◆ WHAT IS EXPECTED ◆
Exclude pictures; retype the lines below from the line containing "padding-left: 36px ->" through the end of the records, both ends kept.
--
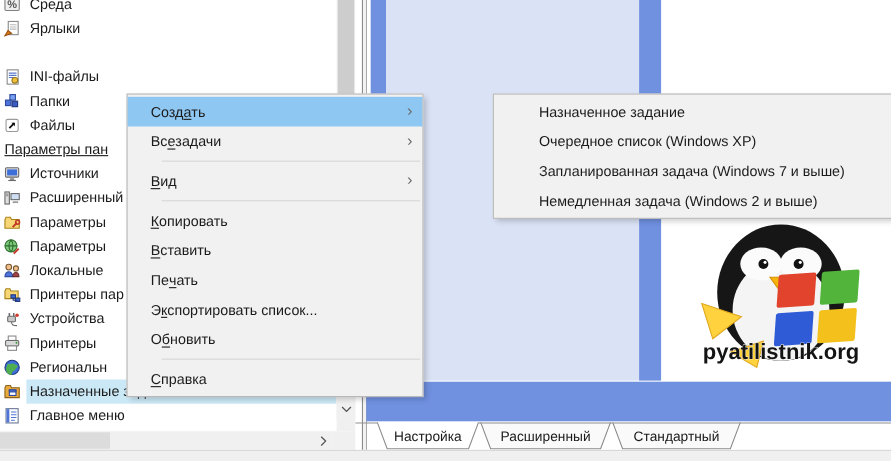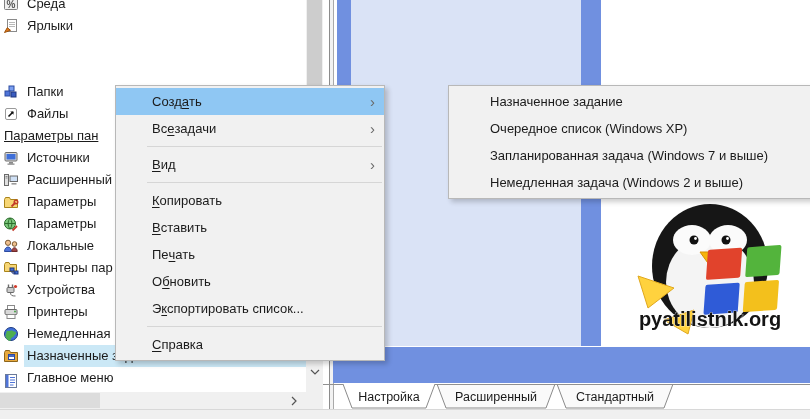"INI-файлы" div.tree-row { html: none -> <div> <span> <svg> <rect></rect> <path></path> <circle></circle> </svg> </span> <span>INI-файлы</span> </div> }
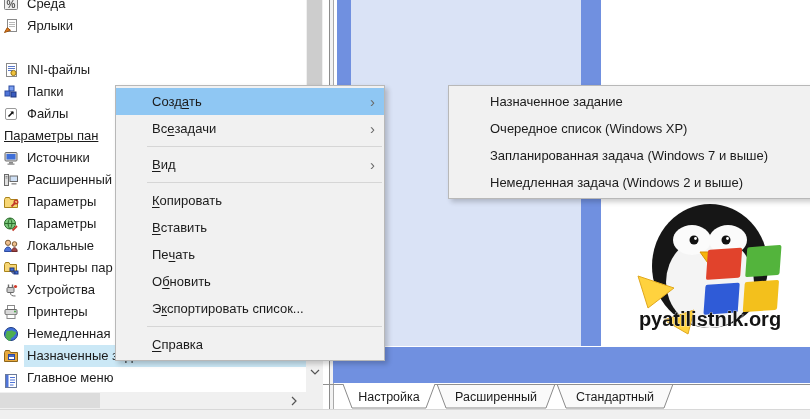"Созд ть" .menu-item { padding-left: 36px -> 21px }
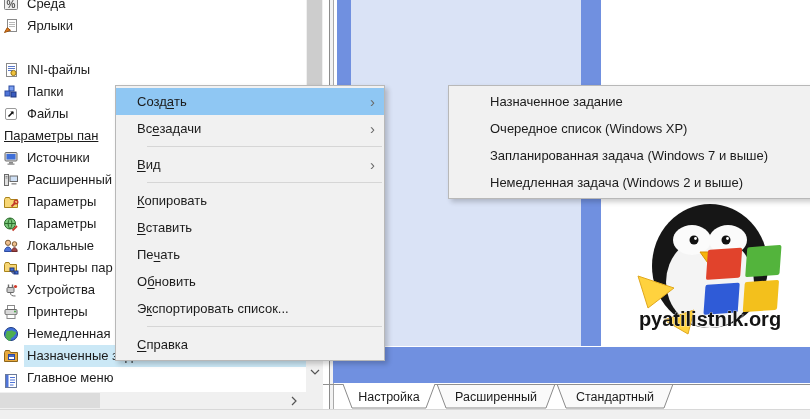"О новить" div.menu-item { order: before "Э спортировать список..." -> after "Э спортировать список..." }
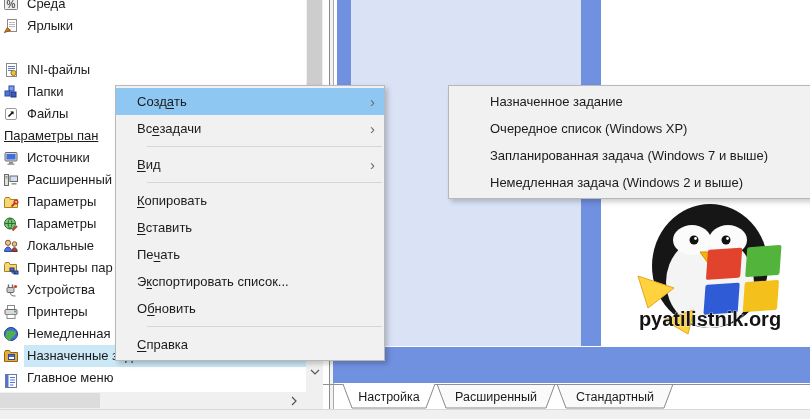"Немедленная" span.lbl { text: Немедленная -> Региональн }
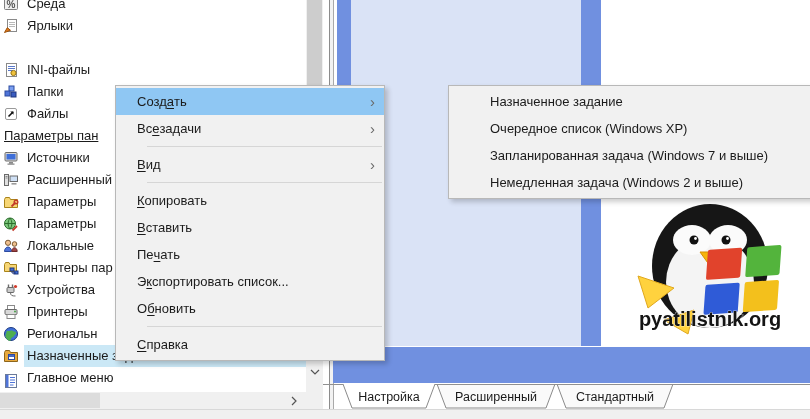"Главное меню" div.tree-row { align-items: flex-end -> none }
--
◆ WRITTEN RESPONSE ◆
"Созд ть" .menu-item { padding-left: 36px -> 21px }
"О новить" div.menu-item { order: before "Э спортировать список..." -> after "Э спортировать список..." }
"Немедленная" span.lbl { text: Немедленная -> Региональн }
"Главное меню" div.tree-row { align-items: flex-end -> none }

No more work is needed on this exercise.